Harvard Ordered by Judge to Supply Prominent Donor's RecordsBy
Ruling stems from collapse of South Korean technology company
Investor seeking to force donor to pay judgment over collapse
Harvard University must disclose records about a prominent donor, the Hong Kong businessman Charles Spackman, after a federal judge ordered the school to produce information to an investor suing Spackman over a failed South Korean technology company.
U.S. District Judge William G. Young in Boston ruled that the Ivy League member must supply records about Spackman’s donations in response to a request by Sang Cheol Woo, a minority investor in the company that collapsed, Littauer Technologies Co. Woo has spent five years trying to collect a $4.5 million judgment entered by a court in Seoul against Spackman in 2011, which has grown to $12 million with interest.
Woo filed a suit in South Korea 14 years ago over the collapse of Littauer, alleging that Spackman, its founder, orchestrated a 2000 merger with a Bermuda-based company that he and his business partners controlled that led to the shares being delisted. Spackman fled to Hong Kong amid Littauer’s collapse and was later fined by South Korean authorities after failing to show up to contest charges of stock manipulation.
Spackman is the founder, chairman and CEO of Spackman Group Ltd., a Hong Kong-based holding company for companies such as Spackman Entertainment, a producer of movies including "Snowpiercer," a 2013 film starring Chris Evans and Tilda Swinton. He’s a 1994 graduate of Harvard and the sponsor of a scholarship fund that provides financial assistance for Asian students at the school. He’s the son of James C. Spackman, a former head of Prudential Financial Inc.’s Asian region.
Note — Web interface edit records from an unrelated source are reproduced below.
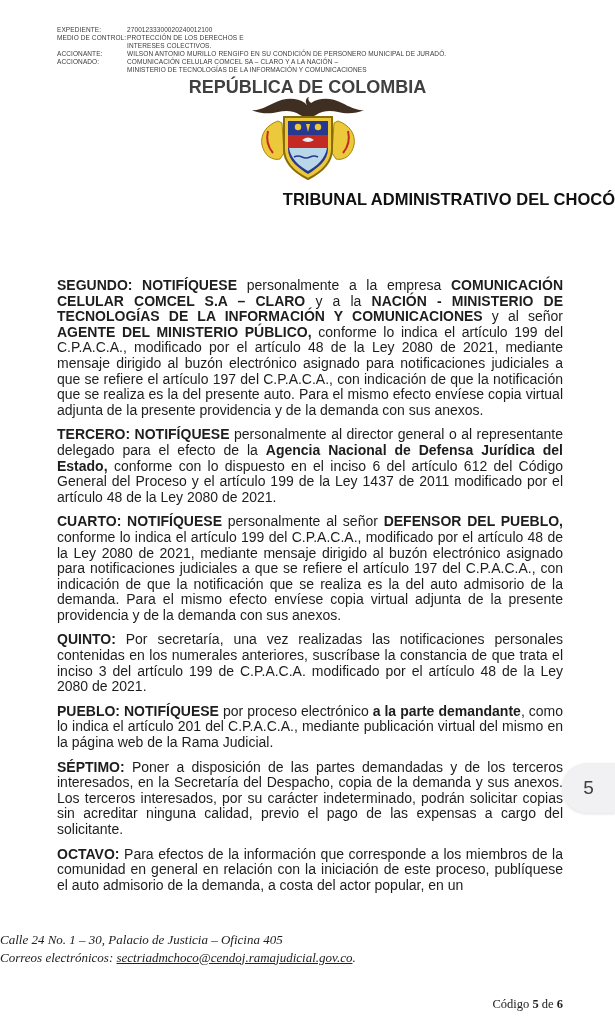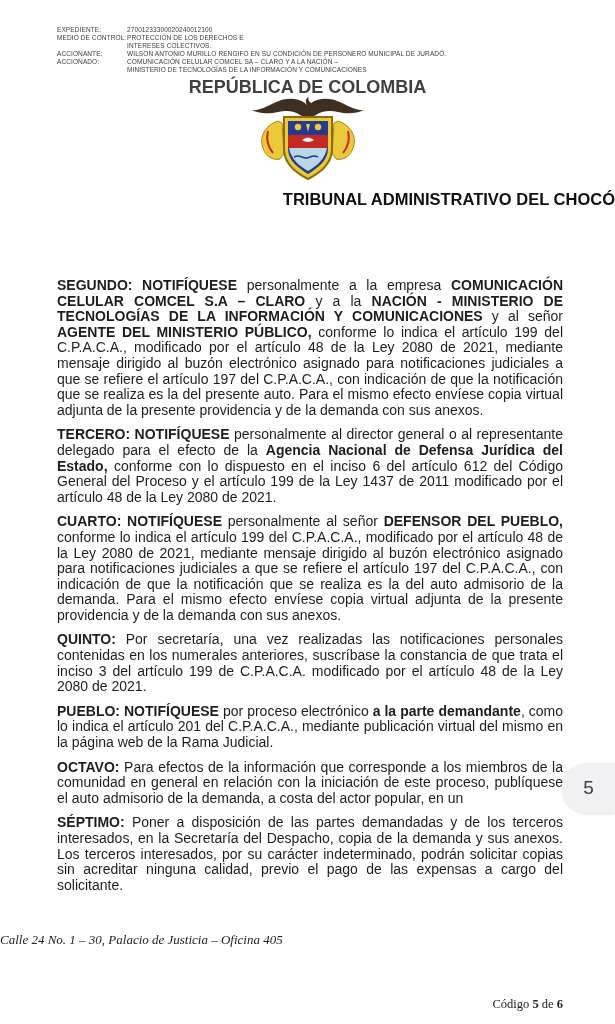--- a/index.html
+++ b/index.html
@@ -121,8 +121,8 @@
       <p><b>CUARTO: NOTIFÍQUESE </b><span>personalmente al señor </span><b>DEFENSOR DEL PUEBLO, </b><span>conforme lo indica el artículo 199 del C.P.A.C.A., modificado por el artículo 48 de la Ley 2080 de 2021, mediante mensaje dirigido al buzón electrónico asignado para notificaciones judiciales a que se refiere el artículo 197 del C.P.A.C.A., con indicación de que la notificación que se realiza es la del auto admisorio de la demanda. Para el mismo efecto envíese copia virtual adjunta de la presente providencia y de la demanda con sus anexos.</span></p>
       <p><b>QUINTO: </b><span>Por secretaría, una vez realizadas las notificaciones personales contenidas en los numerales anteriores, suscríbase la constancia de que trata el inciso 3 del artículo 199 de C.P.A.C.A. modificado por el artículo 48 de la Ley 2080 de 2021.</span></p>
       <p><b>PUEBLO: NOTIFÍQUESE </b><span>por proceso electrónico </span><b>a la parte demandante</b><span>, como lo indica el artículo 201 del C.P.A.C.A., mediante publicación virtual del mismo en la página web de la Rama Judicial.</span></p>
+      <p><b>SÉPTIMO: </b><span>Poner a disposición de las partes demandadas y de los terceros interesados, en la Secretaría del Despacho, copia de la demanda y sus anexos. Los terceros interesados, por su carácter indeterminado, podrán solicitar copias sin acreditar ninguna calidad, previo el pago de las expensas a cargo del solicitante.</span></p>
       <p><b>OCTAVO: </b><span>Para efectos de la información que corresponde a los miembros de la comunidad en general en relación con la iniciación de este proceso, publíquese el auto admisorio de la demanda, a costa del actor popular, en un</span></p>
-      <p><b>SÉPTIMO: </b><span>Poner a disposición de las partes demandadas y de los terceros interesados, en la Secretaría del Despacho, copia de la demanda y sus anexos. Los terceros interesados, por su carácter indeterminado, podrán solicitar copias sin acreditar ninguna calidad, previo el pago de las expensas a cargo del solicitante.</span></p>
     </div>
 
   <div class="footer">

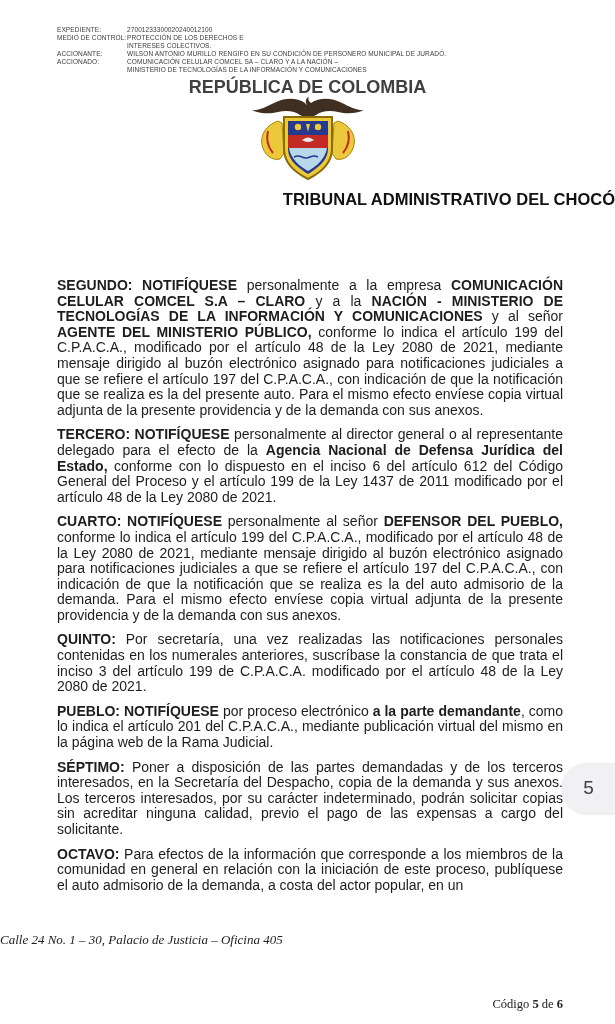--- a/index.html
+++ b/index.html
@@ -127,6 +127,9 @@
 
   <div class="footer">
     <div>Calle 24 No. 1 – 30, Palacio de Justicia – Oficina 405</div>
+    <div>
+      <span>Correos electrónicos: </span><a>sectriadmchoco@cendoj.ramajudicial.gov.co</a><span>.</span>
+    </div>
   </div>
 
   <div class="pagination">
Spackman Group didn’t immediately respond to a e-mailed request for comment on the ruling sent after normal business hours in Hong Kong. In a 2014 Speckman Entertainment regulatory filing, Spackman denied manipulating Littauer stock and paid the $40,000 fine because it was a "minor penalty," given the charges against him.
Young gave Harvard until March 20 to produce any checks or records of bank and wire transfers to or from Spackman or a family trust from October 31, 2013, to the present. He also ordered Spackman’s daughter, Claire, a Harvard student , to testify and produce similar documents. The Feb. 21 ruling was reported Thursday by the New York Times.
Melodie Jackson, a spokeswoman for Harvard, declined to comment.
The case is In re: application of Sang Cheol Woo for discovery, 17-mc-91036, U.S. District Court, District of Massachusetts (Boston.)